Ralph Fiennes in The Menu.
Photo: Eric Zachanowich

A young couple joins a group of society's wealthiest and most pretentious at an exclusive restaurant on a remote island for a once-in-a-lifetime menu specially prepared for them by a world-renowned chef. What awaits them, though, is nothing that any of them could have expected.


The Menu is one of those films where the less you know going in, the better your experience will be, so I will be treading especially carefully here and will do my best not to ruin any of the many twisted delights on offer. That said, if you don't want to read any further, let me just say that this is very much a movie that stars Anya Taylor-Joy. It easily earns its R-rating despite not having too much explicit gore, only some bad language, and no sex and nudity whatsoever. It's a total blast as long as your sense of humour runs on the dark side. Get the picture? Good. Now, go see it.

For those of you still with me – and I promise not to reveal anything that hasn't been revealed in the trailer – The Menu is something of a mix of a psychological thriller with pitch-black social satire. Fans of Midsommar, Squid Game, Get Out, or Triangle of Sadness will eat it all up with a relish unreserved for the kind of measly-portioned fine dining depicted in the film.

The social satire revolves around a particular form of class warfare, as you may have guessed just by the premise of the film. And though the originality of the film itself doesn't exactly extend to its fairly familiar targets, it's not quite as obvious or as simplistic as it could easily have been. Thanks to some strong character work – especially on the parts of Anya Taylor-Joy's sceptical heroine, Margot; Nicholas Hoult's increasingly... let's say, "odd" foodie, and Margot's date for the evening, Tyler; and, of course, Ralph Fiennes' severe, clearly unhinged Chef – and a decidedly heightened sense of reality, it may not have anything massively profound to say, but what it does say, it says with deliciously acerbic relish.

This isn't exactly surprising, though, when you consider that director Mark Mylod is a veteran TV director of Game of Thrones, Shameless, and - most pertinently – Succession. Writers Seth Reiss and Will Tracy made their name on the legendary satirical "news" show, the Onion, before working extensively on Late Night With Seth Meyers and Last Week Tonight with John Oliver, respectively. Frankly, with that kind of pedigree behind it, it would have been surprising if the film wasn't as sharp and as funny as it turned out to be.  

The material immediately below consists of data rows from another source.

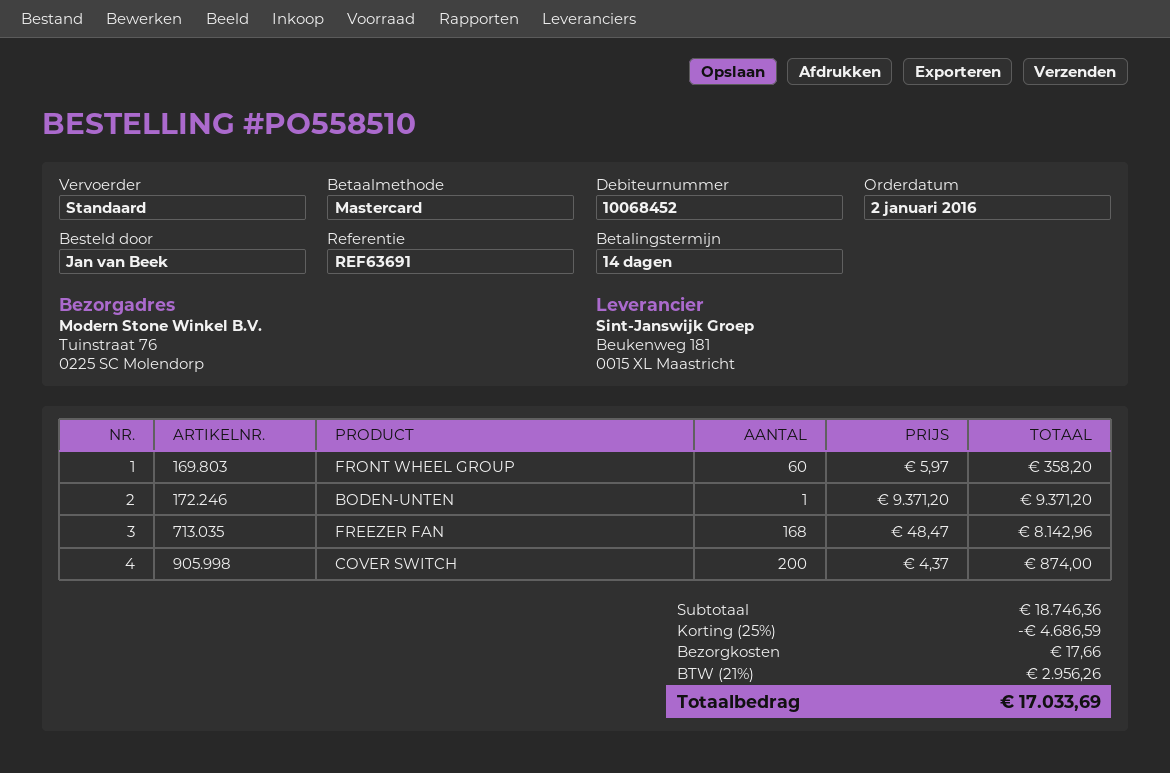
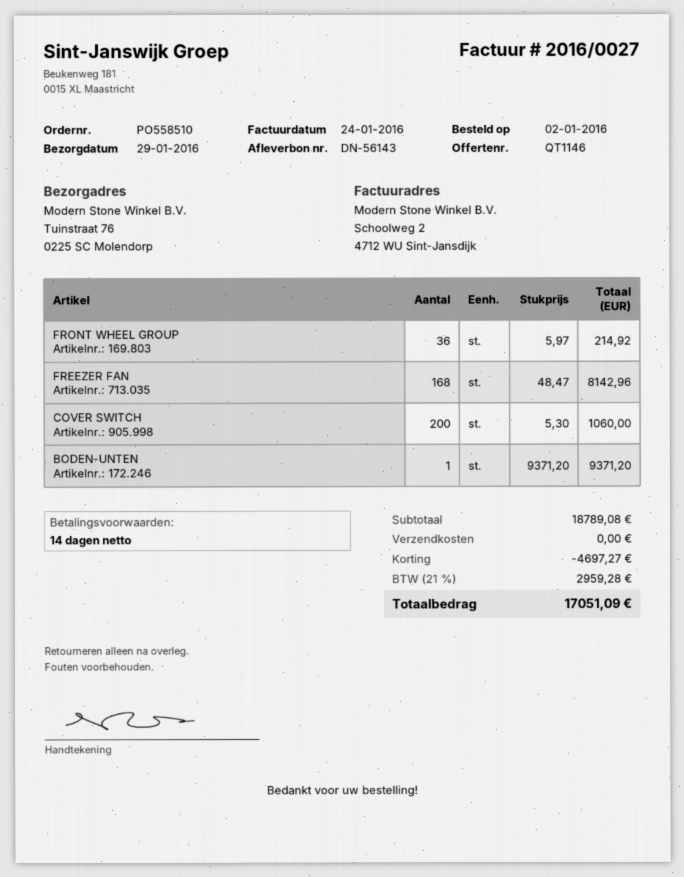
FRONT WHEEL GROUP: 60 x 5.97 = 358.20 -> 36 x 5.97 = 214.92
COVER SWITCH: 200 x 4.37 = 874.00 -> 200 x 5.30 = 1060.00
subtotal: 18746.36 -> 18789.08
discount: 4686.59 -> 4697.27
shipping: 17.66 -> 0.00
tax: 21% = 2956.26 -> 21% = 2959.28
total: 17033.69 -> 17051.09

And yet, Mylod's work on Game of Thrones also clearly helped give the film a cinematic sheen, despite 90% of the film taking place in a single location. Big set pieces of the film are the (admittedly beautifully captured) sort of conceptual, haute cuisine dishes that you might find on snobbier Food Channel programmes. There's also something beautifully measured about the way the film balances its large ensemble cast of excellent "character-actors", including the likes of Judith Light, John Leguizamo, and Hong Chau, between the twin poles of Taylor-Joy's Margot and Fiennes' Chef Slowik.

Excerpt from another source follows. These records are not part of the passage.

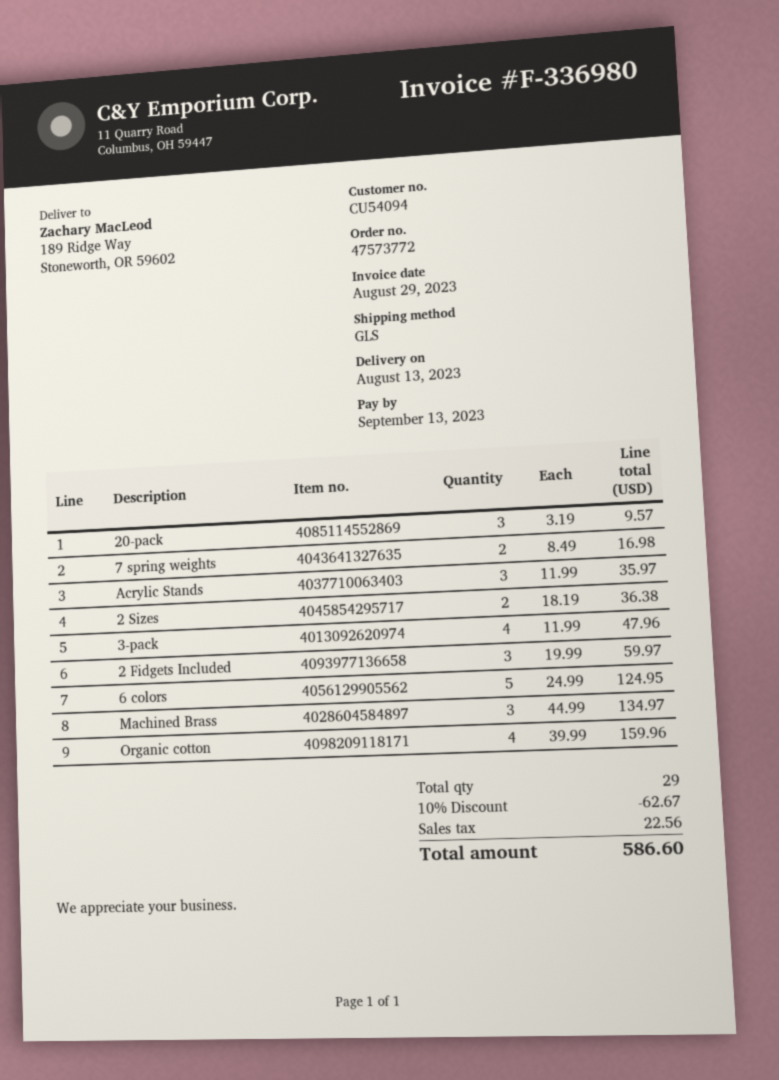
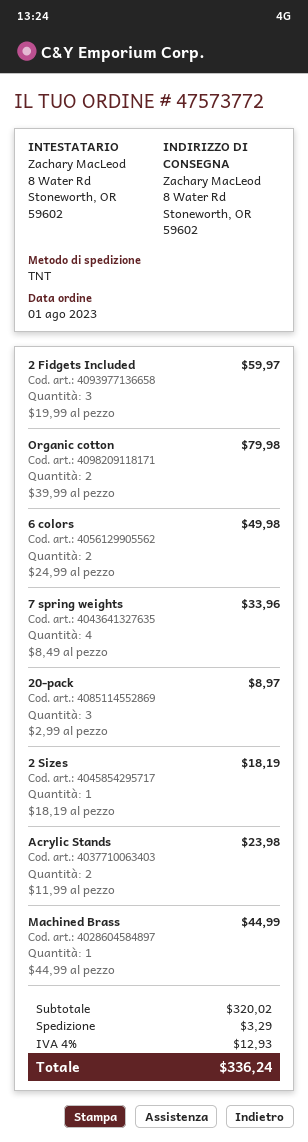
shipping method: GLS -> TNT
ship to: 189 Ridge Way, Stoneworth, OR 59602 -> 8 Water Rd, Stoneworth, OR 59602
20-pack: 3 x 3.19 = 9.57 -> 3 x 2.99 = 8.97
7 spring weights: 2 x 8.49 = 16.98 -> 4 x 8.49 = 33.96
Acrylic Stands: 3 x 11.99 = 35.97 -> 2 x 11.99 = 23.98
2 Sizes: 2 x 18.19 = 36.38 -> 1 x 18.19 = 18.19
3-pack: 4 x 11.99 = 47.96 -> none
6 colors: 5 x 24.99 = 124.95 -> 2 x 24.99 = 49.98
Machined Brass: 3 x 44.99 = 134.97 -> 1 x 44.99 = 44.99
Organic cotton: 4 x 39.99 = 159.96 -> 2 x 39.99 = 79.98
discount: 10% = 62.67 -> none
shipping: none -> 3.29
tax: 22.56 -> 12.93
total: 586.60 -> 336.24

Though one is clearly the hero of the film and the other the villain, a large part of the success of the film comes from the interplay between two characters who are both diametrical opposites of one another while also being shockingly similar to one another too. Their cat-and-mouse game is made a thousand times more interesting by the underlying sympathies the two have for each other, and you could barely ask for two better actors to bring these characters to life.

From her remarkable debut in the Witch (which never hit our cinemas, by the way, but is a total must for horror fans) through unforgettable lead roles in off-kilter, cult classics like Last Night in Soho and a decidedly anarchic take on Jane Austen in Emma, Anya Taylor-Joy has already established herself alongside the likes of Florence Pugh and Mia Goth as one of the most dependably exciting actors of her generation, and she brings all of that to bear on her character here. Fiennes, meanwhile, has been excellent for decades, but he's in particularly fine form here with a performance that seems to be pitched at exactly the half-way point between Lord Voldemort and his character in the Grand Budapest Hotel.

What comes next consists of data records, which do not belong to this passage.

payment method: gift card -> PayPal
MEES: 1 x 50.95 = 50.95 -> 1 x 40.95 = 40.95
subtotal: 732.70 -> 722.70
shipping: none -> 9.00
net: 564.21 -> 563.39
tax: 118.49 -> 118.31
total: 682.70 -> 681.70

I would go for an exceptionally obvious metaphor here, using some sort of dessert food that isn't exactly nutritious and is the perfect mix of decadent sweetness with a tart edge, but I'm not enough of a foodie to figure out exactly what that dessert is. Instead, I'll just say that The Menu is a perfectly cooked, deliciously evil delight of a film that definitely won't be to everyone's tastes, but if it's your sort of dish at all, you're all but guaranteed to love every minute of it.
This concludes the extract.